* **To do**:
Please return the lines from the one with "background: #ef4444 ->" through the end of the listing below, word for word, with every picture left out.

* **Records supplied**:
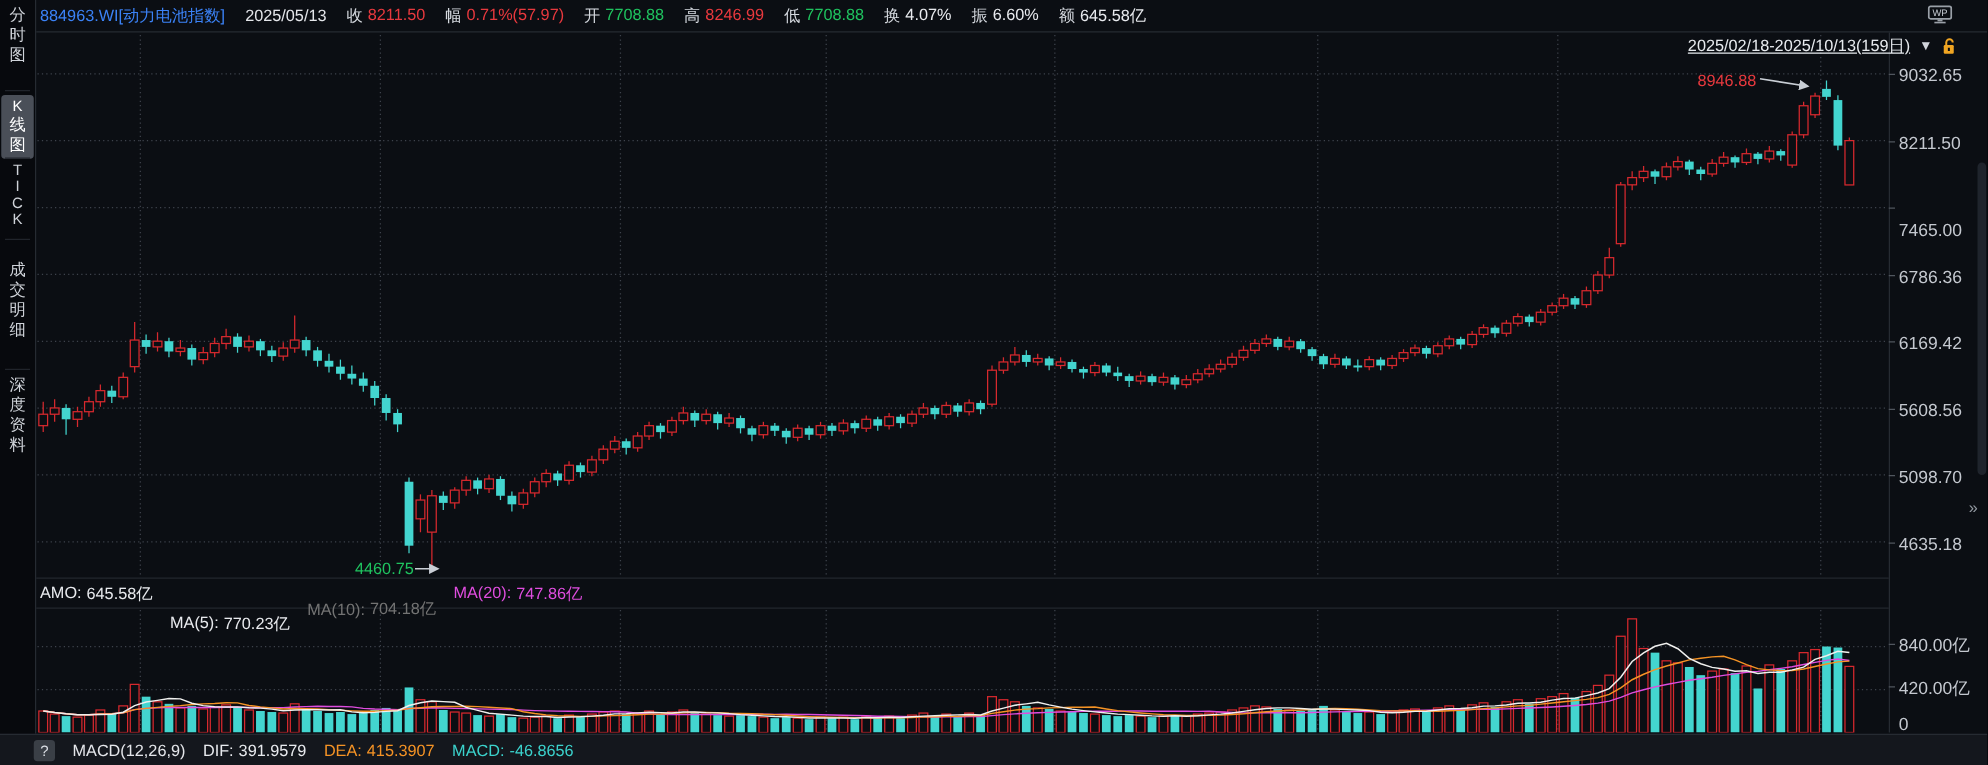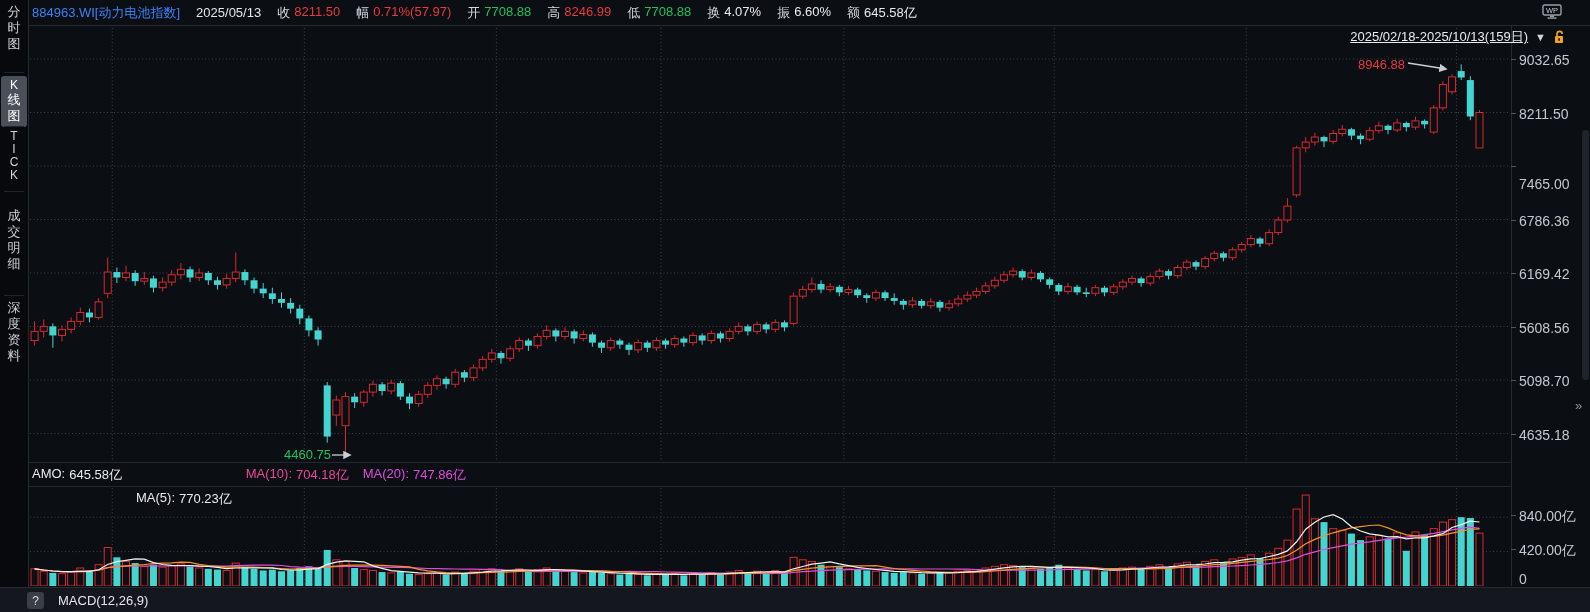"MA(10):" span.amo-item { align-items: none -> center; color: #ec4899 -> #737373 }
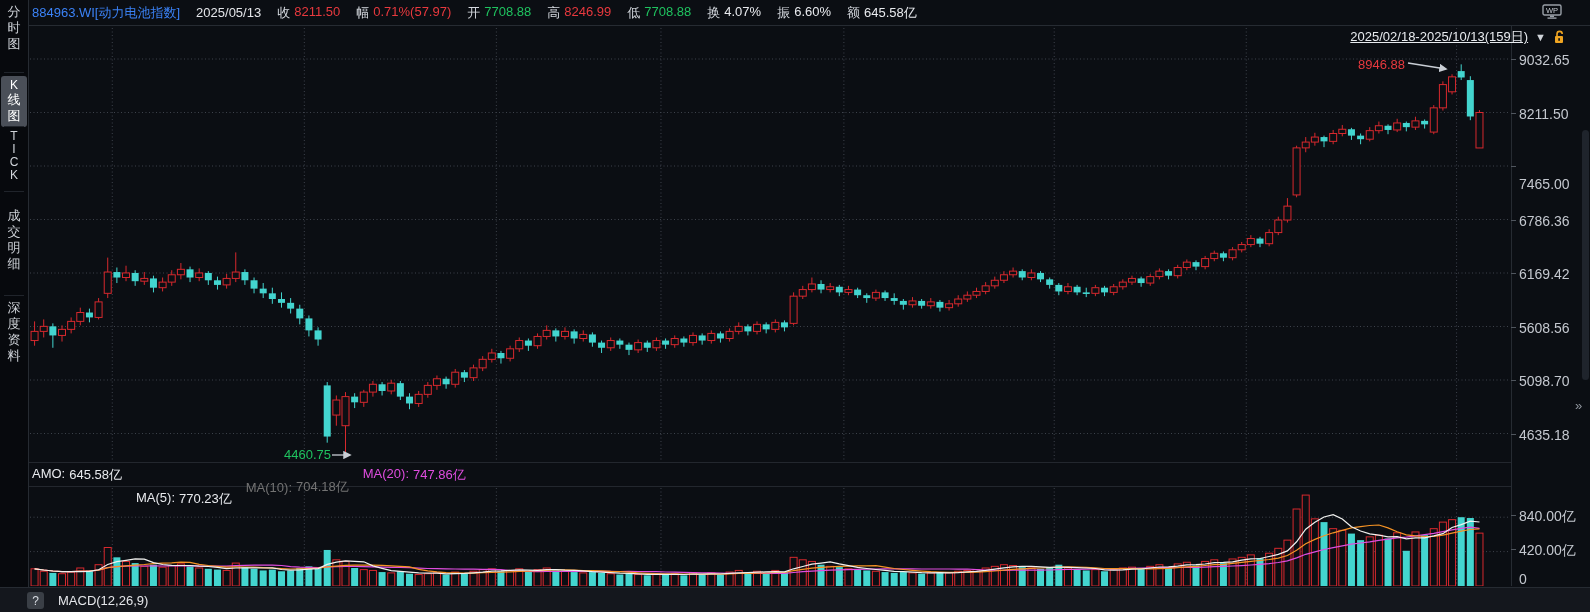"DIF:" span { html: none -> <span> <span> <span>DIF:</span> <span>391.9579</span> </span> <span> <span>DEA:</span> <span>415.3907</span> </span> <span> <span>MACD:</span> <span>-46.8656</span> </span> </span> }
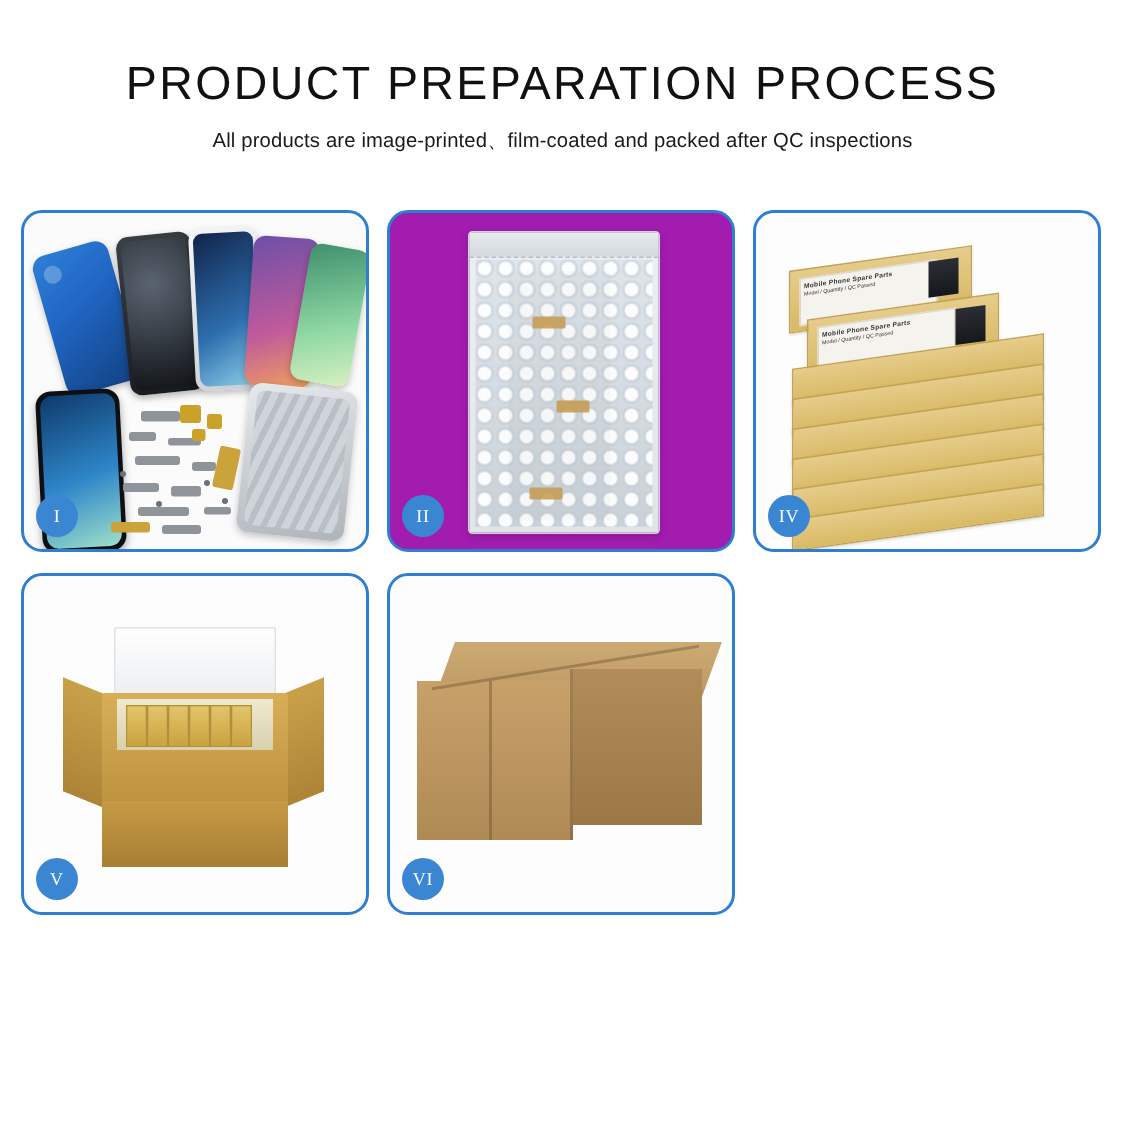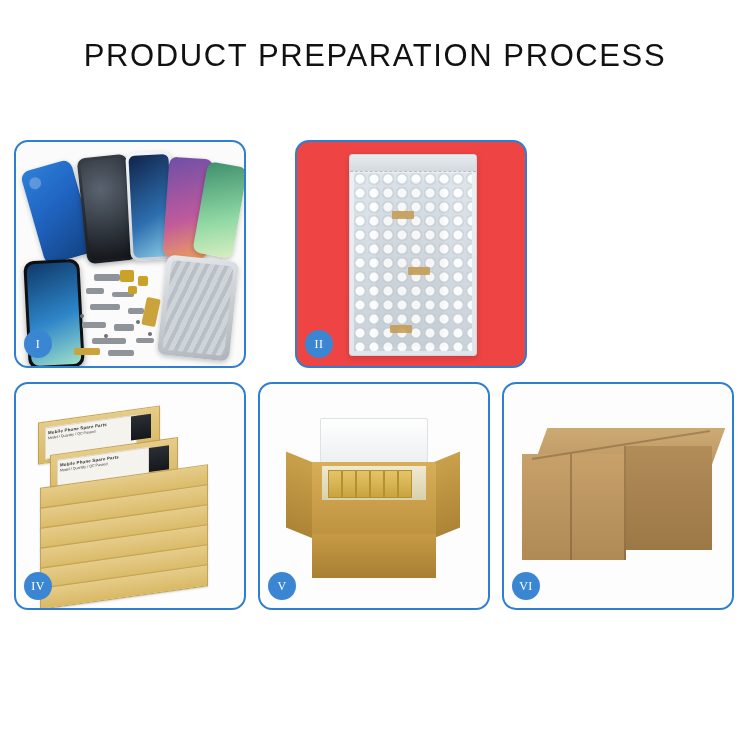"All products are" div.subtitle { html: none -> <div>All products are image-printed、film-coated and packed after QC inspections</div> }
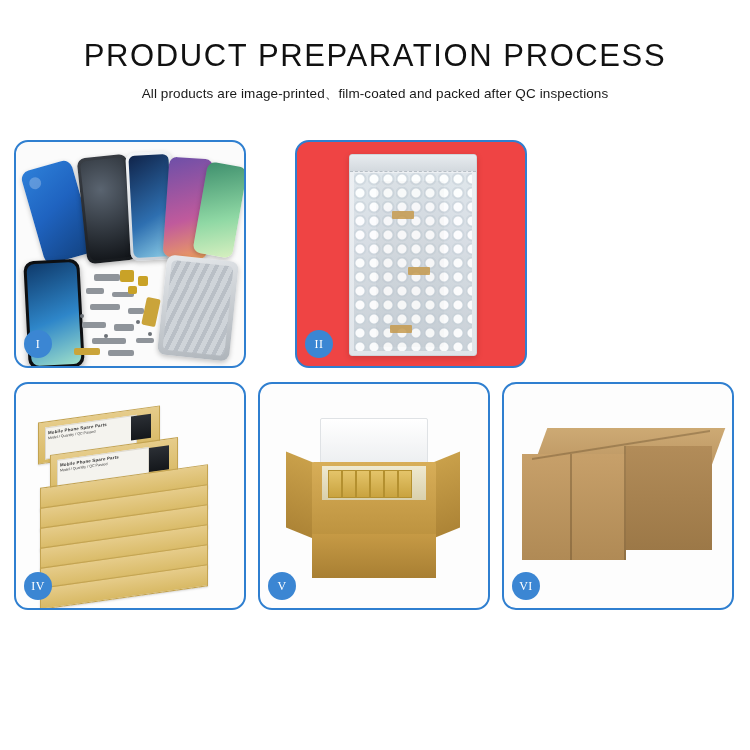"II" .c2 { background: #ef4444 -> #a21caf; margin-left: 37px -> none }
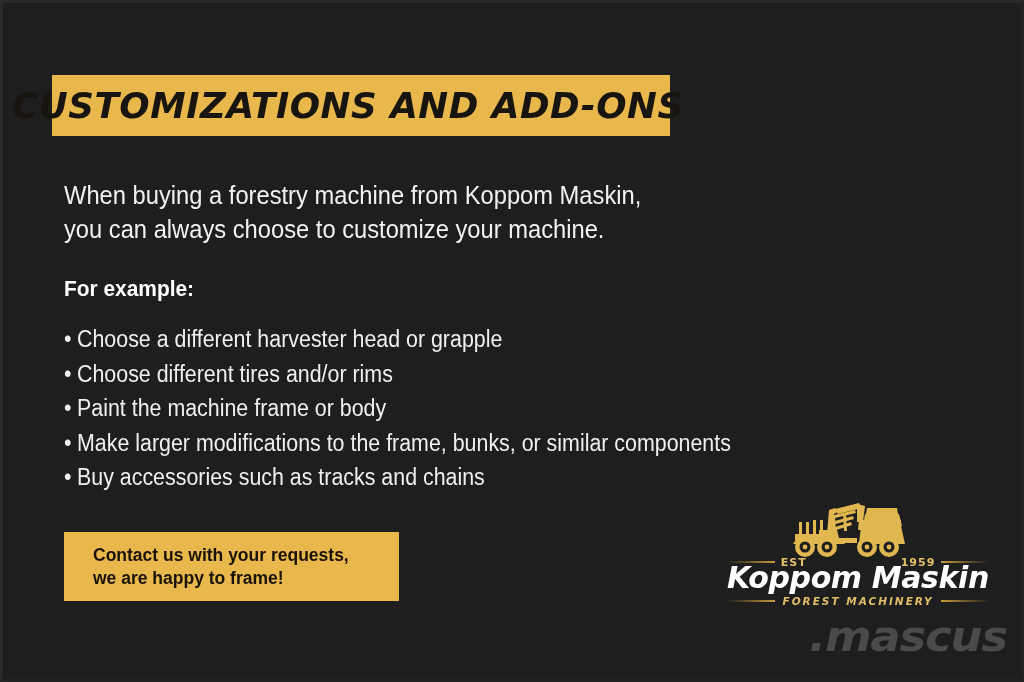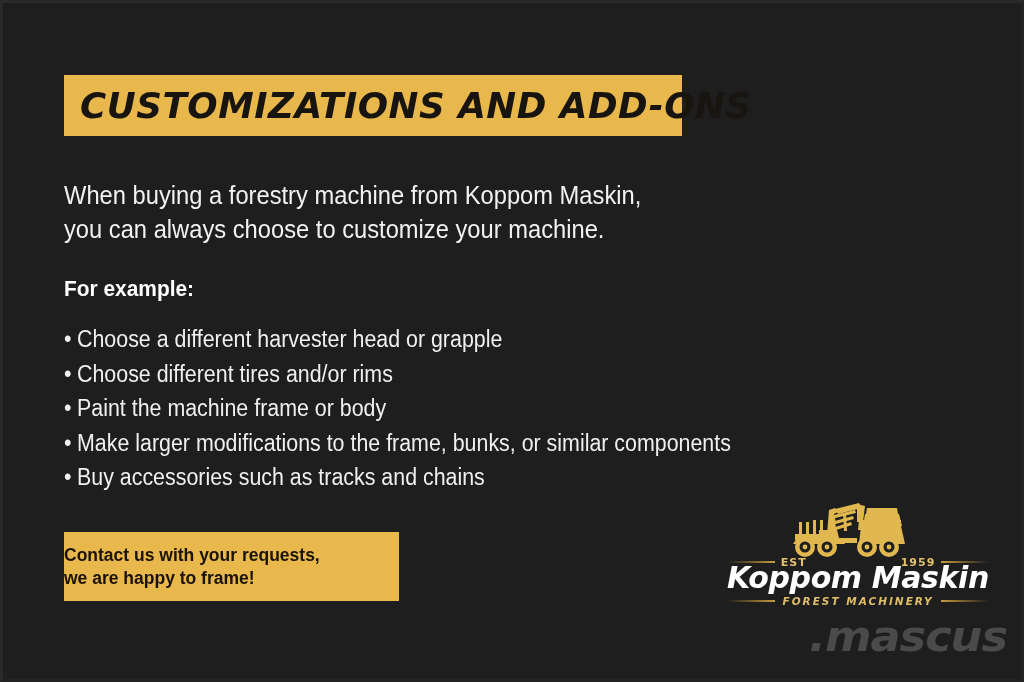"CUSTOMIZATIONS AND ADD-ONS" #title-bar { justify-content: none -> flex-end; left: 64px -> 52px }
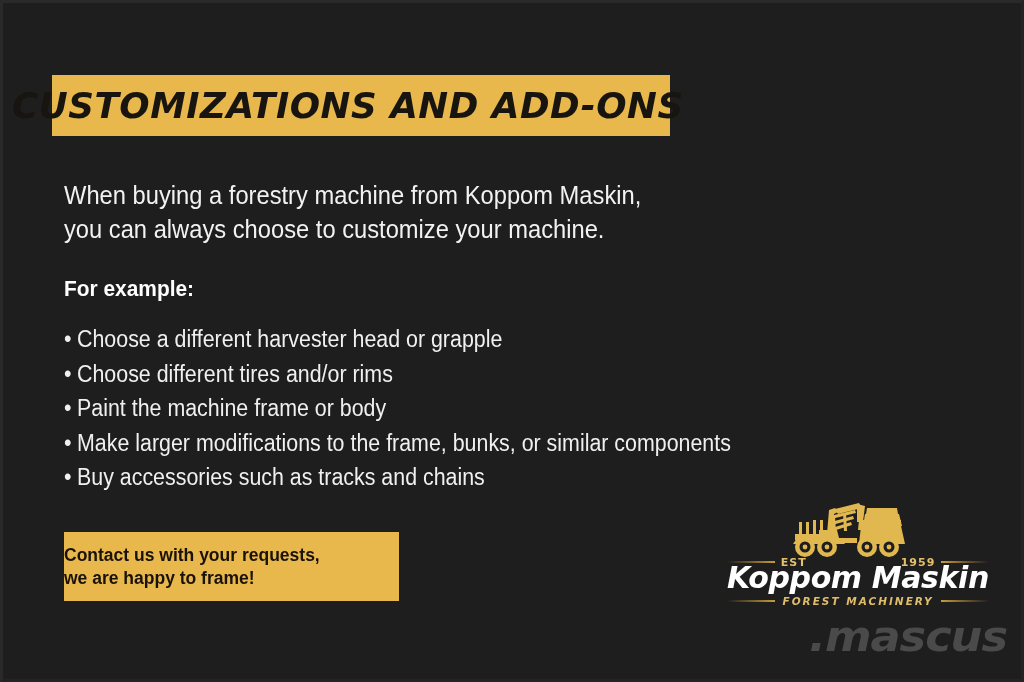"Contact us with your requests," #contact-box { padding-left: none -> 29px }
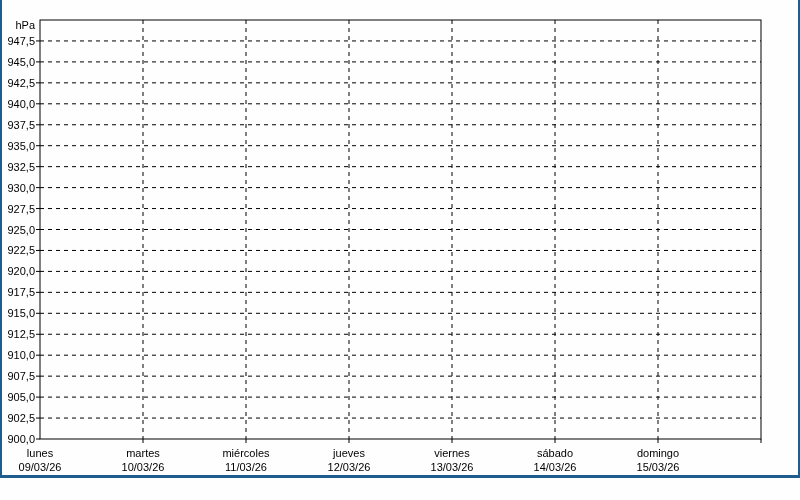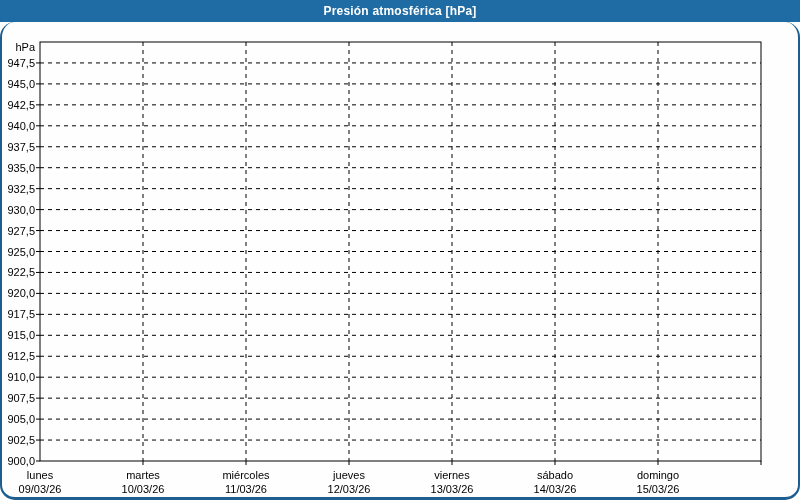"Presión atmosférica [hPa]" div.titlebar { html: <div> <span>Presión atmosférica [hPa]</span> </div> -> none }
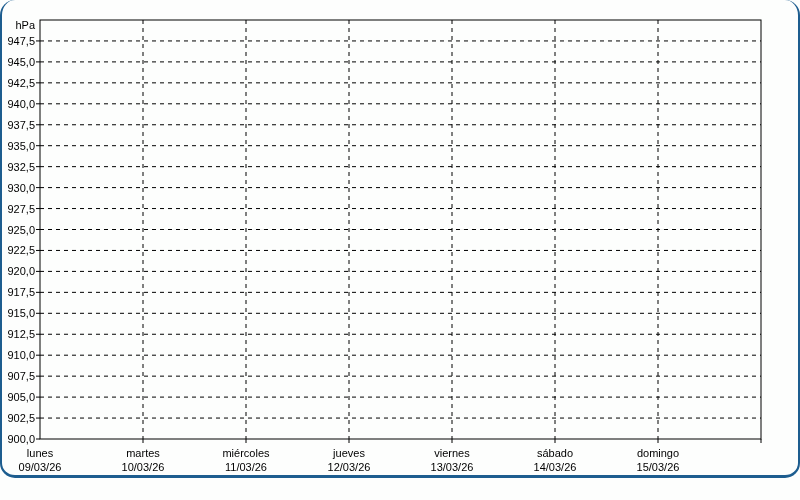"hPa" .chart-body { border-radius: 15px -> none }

* **Final answer**:
"II" .c2 { background: #ef4444 -> #a21caf; margin-left: 37px -> none }
"CUSTOMIZATIONS AND ADD-ONS" #title-bar { justify-content: none -> flex-end; left: 64px -> 52px }
"Contact us with your requests," #contact-box { padding-left: none -> 29px }
"Presión atmosférica [hPa]" div.titlebar { html: <div> <span>Presión atmosférica [hPa]</span> </div> -> none }
"hPa" .chart-body { border-radius: 15px -> none }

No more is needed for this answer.